Even if the model was simplified to have one reaction pathway, the experimental fact that TWJ Amplification can still distinguish between let-7b and mismatch-5 was reproduced. By moving the binding constant as a parameter in this model, it was suggested that the specificity of TWJ-SDA is due to the fact that the binding constant is kept small by the Target, Template, and Helper binding in multiple steps via a reaction intermediate. For more information, see Model_Specificity.

The experimental result that NJ-SDA cannot distinguish between let-7b and mismatch-5 was reproduced, but the experimental result that TWJ-SDA can distinguish between let-7b and mismatch-5 was not reproduced.

This suggests that this model is insufficient to show the characteristics of TWJ Amplification. Therefore, we decided to develop a new model.

Based on helpful advice from Human Practices, we created a new model. In the new model, a TWJ complex is formed through a two-step binding process, in order to more accurately replicate the physical phenomena.

We converted the above model into ODEs and simulated it in Python.

For more information, click here:

In our new model, TWJ Amplification can distinguish between let-7b and mismatch-5, which matches the experimental results obtained from the Wet Lab. What is crucial here is understanding why the change of the model allows us to replicate the specificity of TWJ-SDA Amplification. In order to identify the underlying reasons for the specificity of TWJ-SDA Amplification, we simplified the model to have one reaction pathway. Even if the model was simplified to have one reaction pathway, the experimental fact that TWJ-SDA Amplification can still distinguish between let-7b and mismatch-5 was reproduced. By moving the binding constant as a parameter in this model, it was suggested that the specificity of TWJ-SDA is due to the fact that the binding constant is kept small by the target, template, and helper binding in multiple steps via a reaction intermediate.
In Wet Lab, the results showed that specificity decreased when a mutation was introduced at the end of the target or near the junction structure. A model of binding in multiple stages reproduced these results. This suggests that the reason why specificity decreased when a mutation was introduced at the end or junction is because the thermodynamic stability of the ternary complex decreased. However, in the model, the difference in the predicted location of the mutation was not as significant as the results observed in Wet Lab. Analysis of the model that reproduced the results of Wet Lab revealed that the binding constant is important.

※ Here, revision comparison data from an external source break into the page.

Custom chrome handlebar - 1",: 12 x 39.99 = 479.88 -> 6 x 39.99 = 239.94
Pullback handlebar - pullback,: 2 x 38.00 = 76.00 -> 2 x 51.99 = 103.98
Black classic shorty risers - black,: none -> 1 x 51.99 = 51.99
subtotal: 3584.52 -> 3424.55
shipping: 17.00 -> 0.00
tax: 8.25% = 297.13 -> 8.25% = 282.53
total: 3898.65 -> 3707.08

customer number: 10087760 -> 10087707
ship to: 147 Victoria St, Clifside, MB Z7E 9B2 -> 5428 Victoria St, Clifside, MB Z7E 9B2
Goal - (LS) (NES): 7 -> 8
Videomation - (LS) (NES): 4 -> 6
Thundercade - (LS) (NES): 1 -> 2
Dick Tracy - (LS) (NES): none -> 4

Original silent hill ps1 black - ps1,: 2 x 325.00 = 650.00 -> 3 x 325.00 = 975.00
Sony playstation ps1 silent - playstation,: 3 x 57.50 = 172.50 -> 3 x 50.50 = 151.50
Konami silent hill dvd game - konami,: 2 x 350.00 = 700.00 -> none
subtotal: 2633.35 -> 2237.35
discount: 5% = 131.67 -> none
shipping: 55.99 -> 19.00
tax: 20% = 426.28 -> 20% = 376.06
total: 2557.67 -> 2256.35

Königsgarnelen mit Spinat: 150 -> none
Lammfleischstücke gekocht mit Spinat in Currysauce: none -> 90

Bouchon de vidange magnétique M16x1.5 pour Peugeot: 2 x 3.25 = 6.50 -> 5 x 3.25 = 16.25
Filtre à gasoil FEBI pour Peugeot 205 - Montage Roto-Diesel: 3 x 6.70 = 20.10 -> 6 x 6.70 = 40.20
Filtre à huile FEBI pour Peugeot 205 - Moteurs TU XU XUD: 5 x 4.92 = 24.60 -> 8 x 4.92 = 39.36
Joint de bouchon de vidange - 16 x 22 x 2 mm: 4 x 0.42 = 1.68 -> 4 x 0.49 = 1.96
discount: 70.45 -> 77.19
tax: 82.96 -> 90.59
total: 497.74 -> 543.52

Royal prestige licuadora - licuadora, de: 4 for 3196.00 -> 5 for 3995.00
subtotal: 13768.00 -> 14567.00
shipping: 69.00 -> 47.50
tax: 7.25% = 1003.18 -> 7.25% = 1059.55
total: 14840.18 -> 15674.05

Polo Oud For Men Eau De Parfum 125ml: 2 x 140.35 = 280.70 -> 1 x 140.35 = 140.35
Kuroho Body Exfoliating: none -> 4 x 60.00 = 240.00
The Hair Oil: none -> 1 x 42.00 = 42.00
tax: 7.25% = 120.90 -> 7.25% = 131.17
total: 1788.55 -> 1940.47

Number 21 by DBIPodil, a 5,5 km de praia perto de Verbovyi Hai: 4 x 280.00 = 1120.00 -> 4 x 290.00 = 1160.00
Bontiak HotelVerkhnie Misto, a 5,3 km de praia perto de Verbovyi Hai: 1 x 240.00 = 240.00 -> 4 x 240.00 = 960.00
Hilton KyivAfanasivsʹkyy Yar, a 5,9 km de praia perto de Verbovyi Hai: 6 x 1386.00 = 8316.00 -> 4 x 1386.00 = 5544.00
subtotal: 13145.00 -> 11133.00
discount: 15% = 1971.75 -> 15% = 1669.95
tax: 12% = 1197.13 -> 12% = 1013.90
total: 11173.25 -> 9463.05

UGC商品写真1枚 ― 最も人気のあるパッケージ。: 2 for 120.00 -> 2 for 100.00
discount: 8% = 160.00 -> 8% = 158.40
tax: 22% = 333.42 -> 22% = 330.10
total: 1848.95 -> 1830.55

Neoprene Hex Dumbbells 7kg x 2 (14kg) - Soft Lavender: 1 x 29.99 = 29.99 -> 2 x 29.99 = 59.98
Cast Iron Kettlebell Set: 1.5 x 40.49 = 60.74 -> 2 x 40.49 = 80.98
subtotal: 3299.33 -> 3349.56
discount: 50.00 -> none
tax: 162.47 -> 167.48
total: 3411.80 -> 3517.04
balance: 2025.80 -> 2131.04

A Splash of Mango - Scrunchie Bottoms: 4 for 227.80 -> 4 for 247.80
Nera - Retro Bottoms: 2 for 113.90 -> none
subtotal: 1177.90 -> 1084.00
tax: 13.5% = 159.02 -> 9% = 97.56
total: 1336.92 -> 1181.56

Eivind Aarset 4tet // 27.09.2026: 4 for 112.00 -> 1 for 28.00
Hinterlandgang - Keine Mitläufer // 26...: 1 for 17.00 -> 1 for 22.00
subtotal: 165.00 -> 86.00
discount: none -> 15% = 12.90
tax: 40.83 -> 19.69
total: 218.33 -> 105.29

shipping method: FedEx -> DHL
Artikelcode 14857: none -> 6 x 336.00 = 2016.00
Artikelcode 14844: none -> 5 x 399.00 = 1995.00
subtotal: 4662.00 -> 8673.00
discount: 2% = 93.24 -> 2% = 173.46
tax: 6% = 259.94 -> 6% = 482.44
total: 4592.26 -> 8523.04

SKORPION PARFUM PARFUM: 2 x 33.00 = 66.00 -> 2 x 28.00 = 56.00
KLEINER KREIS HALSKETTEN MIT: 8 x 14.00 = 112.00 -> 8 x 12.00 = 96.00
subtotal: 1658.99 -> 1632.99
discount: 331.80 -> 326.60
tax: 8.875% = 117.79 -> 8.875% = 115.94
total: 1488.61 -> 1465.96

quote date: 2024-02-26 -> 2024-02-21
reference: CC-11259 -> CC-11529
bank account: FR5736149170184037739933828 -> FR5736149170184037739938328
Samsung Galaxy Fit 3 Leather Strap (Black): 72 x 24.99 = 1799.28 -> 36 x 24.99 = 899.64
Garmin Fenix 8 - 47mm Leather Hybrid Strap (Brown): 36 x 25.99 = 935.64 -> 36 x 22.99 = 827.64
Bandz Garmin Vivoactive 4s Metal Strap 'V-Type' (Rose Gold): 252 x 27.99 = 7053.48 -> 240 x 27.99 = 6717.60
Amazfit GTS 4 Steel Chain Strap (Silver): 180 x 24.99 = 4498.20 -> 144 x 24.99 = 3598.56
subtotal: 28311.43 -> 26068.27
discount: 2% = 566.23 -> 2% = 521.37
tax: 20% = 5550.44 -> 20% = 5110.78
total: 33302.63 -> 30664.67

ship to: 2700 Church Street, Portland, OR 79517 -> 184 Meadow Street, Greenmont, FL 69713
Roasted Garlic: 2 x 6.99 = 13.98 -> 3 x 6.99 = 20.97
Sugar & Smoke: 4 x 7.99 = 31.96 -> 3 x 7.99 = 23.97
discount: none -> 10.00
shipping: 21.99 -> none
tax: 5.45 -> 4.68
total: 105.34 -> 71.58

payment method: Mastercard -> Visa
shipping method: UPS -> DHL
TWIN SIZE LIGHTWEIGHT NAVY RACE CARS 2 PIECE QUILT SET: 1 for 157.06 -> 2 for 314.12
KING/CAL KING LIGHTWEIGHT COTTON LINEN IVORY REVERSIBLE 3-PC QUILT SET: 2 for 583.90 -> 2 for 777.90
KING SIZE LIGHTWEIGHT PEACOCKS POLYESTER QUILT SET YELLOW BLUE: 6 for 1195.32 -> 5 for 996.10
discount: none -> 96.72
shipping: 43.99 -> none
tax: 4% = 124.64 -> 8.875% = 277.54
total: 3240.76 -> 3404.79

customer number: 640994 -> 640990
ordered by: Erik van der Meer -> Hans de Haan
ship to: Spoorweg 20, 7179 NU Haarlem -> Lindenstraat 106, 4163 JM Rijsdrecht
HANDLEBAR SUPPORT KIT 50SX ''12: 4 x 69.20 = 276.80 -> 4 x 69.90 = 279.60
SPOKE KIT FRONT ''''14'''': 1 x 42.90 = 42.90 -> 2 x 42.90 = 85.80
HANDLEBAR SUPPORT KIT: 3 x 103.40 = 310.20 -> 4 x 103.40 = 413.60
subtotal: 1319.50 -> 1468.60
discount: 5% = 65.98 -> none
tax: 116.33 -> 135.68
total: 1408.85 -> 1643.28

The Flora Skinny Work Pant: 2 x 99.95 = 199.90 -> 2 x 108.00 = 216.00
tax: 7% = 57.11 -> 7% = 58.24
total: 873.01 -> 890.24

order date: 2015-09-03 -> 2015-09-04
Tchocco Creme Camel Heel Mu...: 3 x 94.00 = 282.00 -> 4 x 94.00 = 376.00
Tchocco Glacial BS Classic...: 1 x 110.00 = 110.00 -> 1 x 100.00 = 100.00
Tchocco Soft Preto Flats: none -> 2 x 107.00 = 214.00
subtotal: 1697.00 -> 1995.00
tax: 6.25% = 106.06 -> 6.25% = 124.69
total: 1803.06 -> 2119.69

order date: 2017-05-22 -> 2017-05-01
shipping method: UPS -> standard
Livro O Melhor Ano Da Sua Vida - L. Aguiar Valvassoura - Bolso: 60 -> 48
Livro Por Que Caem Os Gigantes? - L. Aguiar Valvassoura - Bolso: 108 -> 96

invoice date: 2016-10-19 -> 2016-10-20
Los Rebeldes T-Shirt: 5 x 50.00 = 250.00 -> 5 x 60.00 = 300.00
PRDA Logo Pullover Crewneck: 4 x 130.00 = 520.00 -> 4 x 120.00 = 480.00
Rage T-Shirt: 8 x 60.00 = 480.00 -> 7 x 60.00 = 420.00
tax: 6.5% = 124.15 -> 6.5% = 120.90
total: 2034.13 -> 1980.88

From the analysis of the model, it is expected that when a mutation is introduced near the 5' end (for example, mismatch-5), the binding constant between the template and target, and the binding constant between the target-helper complex and the template. Therefore, \(tt\) (the length of the binding region between the target and the template), \(ht\) (the length of the binding region between the helper and the template), are particularly effective in specificity. In addition, when a mutation occurs near the 3' end (e.g. mismatch-15), the binding constant between the target and helper, and the binding constant between the target and template complex and the helper are expected to be important factors. In other words, the length of the base pair where the target and helper bind, and \(ht\) are expected to be particularly important factors for specificity.

The high specificity of TWJ-SDA (Fig. 6) was demonstrated in Cycle_3-2. However, due to the nature of the reaction in which the target binds to the template and undergoes strand displacement, the amplification efficiency of TWJ-SDA is limited by the target concentration. We used a simulation with the TWJ-SDA ODE model to determine whether the amplification system for this project was sufficient. In Wet Lab experiments, the presence or absence of amplification can be checked by observing the fluorescence, but this modeling is essential because the actual concentration of the amplified product cannot be measured.

We built TWJ ODE model based on the TWJ mechanism ¹¹.

The simulation result with the initial target concentration being 100 fM is below.

It was shown that 40 min of TWJ-SDA only resulted in amplification of approximately 3.0 pM from a target of 100 fM. This alone is far from the amplification efficiency required by POIROT.
From the above, the ODE model suggests that for POIROT, the amplification efficiency of TWJ-SDA is insufficient. Reactions with higher amplification efficiency needed to be combined with TWJ-SDA. A detailed discussion, see Model.

The amplification efficiency of TWJ-Amp is insufficient, and it is necessary to combine TWJ-Amp with a reaction with higher amplification efficiency. Komiya et al. have developed a method to link multiple SDAs to improve amplification efficiency ¹². We call this amplification system that links multiple SDAs as "Multistep-SDA".

We conducted experiments by changing the number of steps using the mechanism and sequence of Komiya et al.'s research ¹². In the paper, no increase in fluorescence intensity is confirmed when the target is not present though the amplification proceeds slowly.
We confirmed the change in amplification efficiency by linking multiple SDAs.
In addition, in the paper, the 3' end of the template is modified with a quencher, but we planned first to conduct experiments without this modification. For each, we linked SDA at various step(s) and conducted experiments at various target concentrations.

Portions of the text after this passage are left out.